Quite often, the benchmark for rating in these two approaches reviewed above is to compare the performance of NNSs with that of NSs. However, Taguchi (2011) highlights that NSs may fail to reach a consensus on the pragmatic appropriateness of utterances in relation to a particular speech act within a speech situation. Specifically, she asserted that geographical location, social class, and education level are the factors underlying variation in NSs’ judgement of pragmatic fit of response to any given situation. The challenge lies in the difficulty of finding a systematic way to determine utterances that are unquestionably inappropriate to NSs but less so to NNSs (Youn & Bogorevich, 2019). Another challenge is related to features of ELF pragmatics and the agency of respondents to DCTs in rejecting NS norms if incompatible with their identity. In other words, as Youn and Bogorevich (2019) maintain, pragmatic assessors need to “determine the degree of appropriateness in pragmatic performance in considering varied pragmatic norms specific to contexts and cultures [instead of] benchmarking varied dimensions of pragmatic against native speakers’ pragmatic norms” (p. 318). These challenges might surface in scoring DCTs whose respondents might refer to their L1 pragmatic cultural schemas.

Previous Studies on Rater Criteria in Assessing DCT

Considering the challenges mentioned above, there is a dearth of research on rater factors in scoring a DCT. Putting the few studies on NS teachers’ criteria aside (e.g., Alemi & Khanlarzadeh, 2015; Taguchi, 2011; Tajeddin & Alemi, 2013), most of the previous studies have investigated either the NNS teachers’ scoring criteria or the comparison of the criteria mentioned by NNS and NS in assessing DCT, which to some extent can shed light on ELF pragmatic assessment when the raters are being taken into account. In a pioneering study, Alemi and Tajeddin (2013) compared NNS and NS criteria in assessing second language refusal production via WDCT. Their quantitative and qualitative analysis revealed ‘reasoning/explanation’ and ‘politeness’ as leading assessment criteria for NS and NNS, respectively. In addition, NNS teachers were found to be more lenient in scoring WDCT than NS teachers were. This line of inquiry was followed by Alemi and Rezanejad (2014) in assessing the speech act of compliment. Results of the rating speech act questionnaire showed the following factors in NNS and NS criteria alike: ‘politeness’, ‘strategy use’, ‘interlocutors’ relationships’, ‘affective factors’, ‘linguistic accuracy’, ‘sincerity’, ‘fluency’, ‘authenticity’, and ‘cultural issues’.

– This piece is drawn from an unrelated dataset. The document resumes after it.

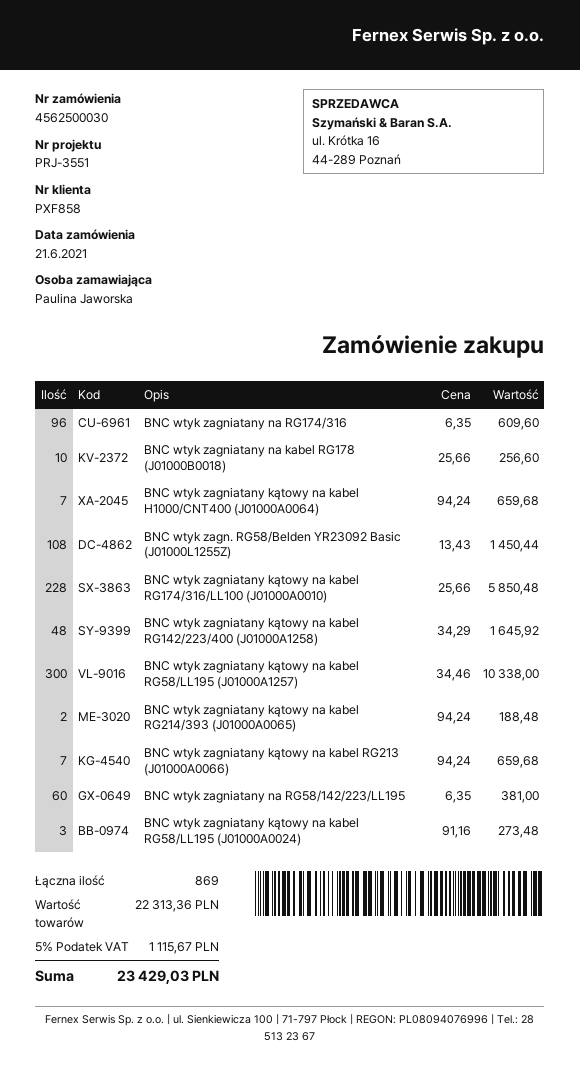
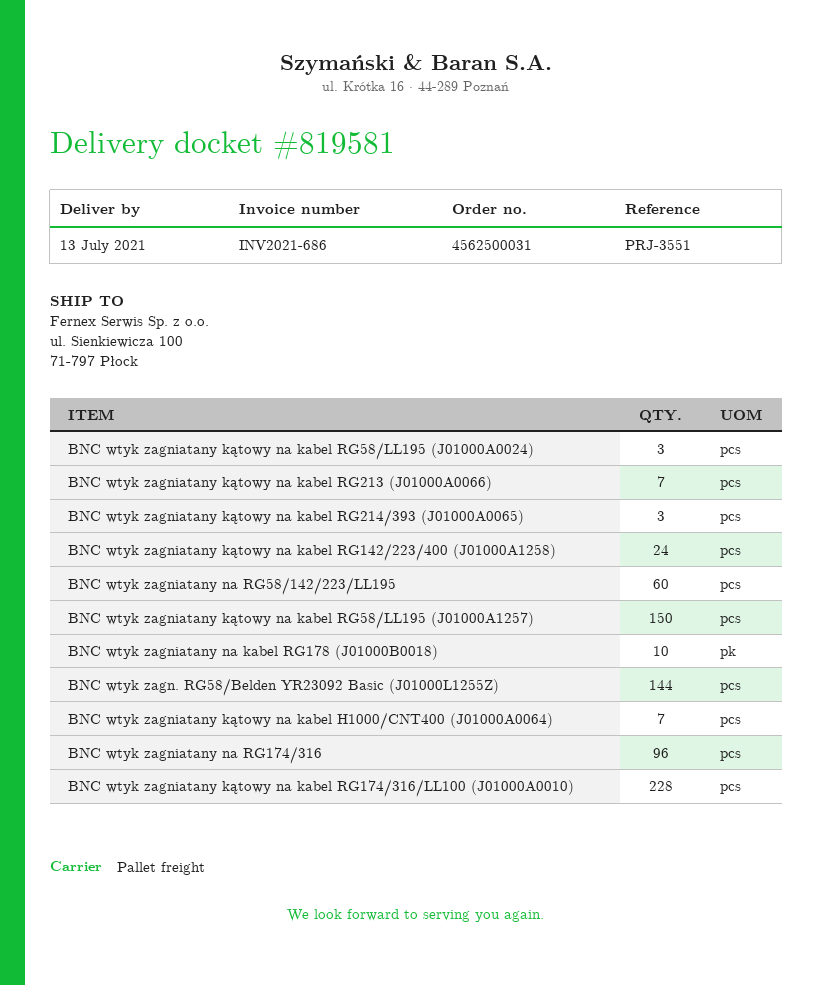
order number: 4562500030 -> 4562500031
BNC wtyk zagn. RG58/Belden YR23092 Basic (J01000L1255Z): 108 -> 144
BNC wtyk zagniatany kątowy na kabel RG142/223/400 (J01000A1258): 48 -> 24
BNC wtyk zagniatany kątowy na kabel RG58/LL195 (J01000A1257): 300 -> 150
BNC wtyk zagniatany kątowy na kabel RG214/393 (J01000A0065): 2 -> 3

With regard to investigating NNS criteria, reference can be made to Alemi et al. (2014) who found similar criteria as to the studies previously mentioned. These researchers specifically focused on the professional background of the NNS teachers and their gender, for which no significant quantitative difference was revealed. Similar results were found by Alemi and Khanlarzadeh (2016) in assessing request speech act via video prompts. The role of NNS teachers’ professional experience in the use of pragmatic assessment scoring criteria was also scrutinized in Tajeddin and Alizadeh (2015), which focused on monologic and dialogic assessment of role-plays. Despite both the experienced and novice teachers participated in their study referred to the criteria of appropriateness (general criterion) and pragmalinguistic, due attention was not paid to sociopragmatic factor by the more experienced and less experienced teachers. In addition, the raters were found to be different in the application of the three criteria mentioned above when they conducted the rating monologically, while this difference became limited to sociopragmatic criteria when they performed the assessment dialogically.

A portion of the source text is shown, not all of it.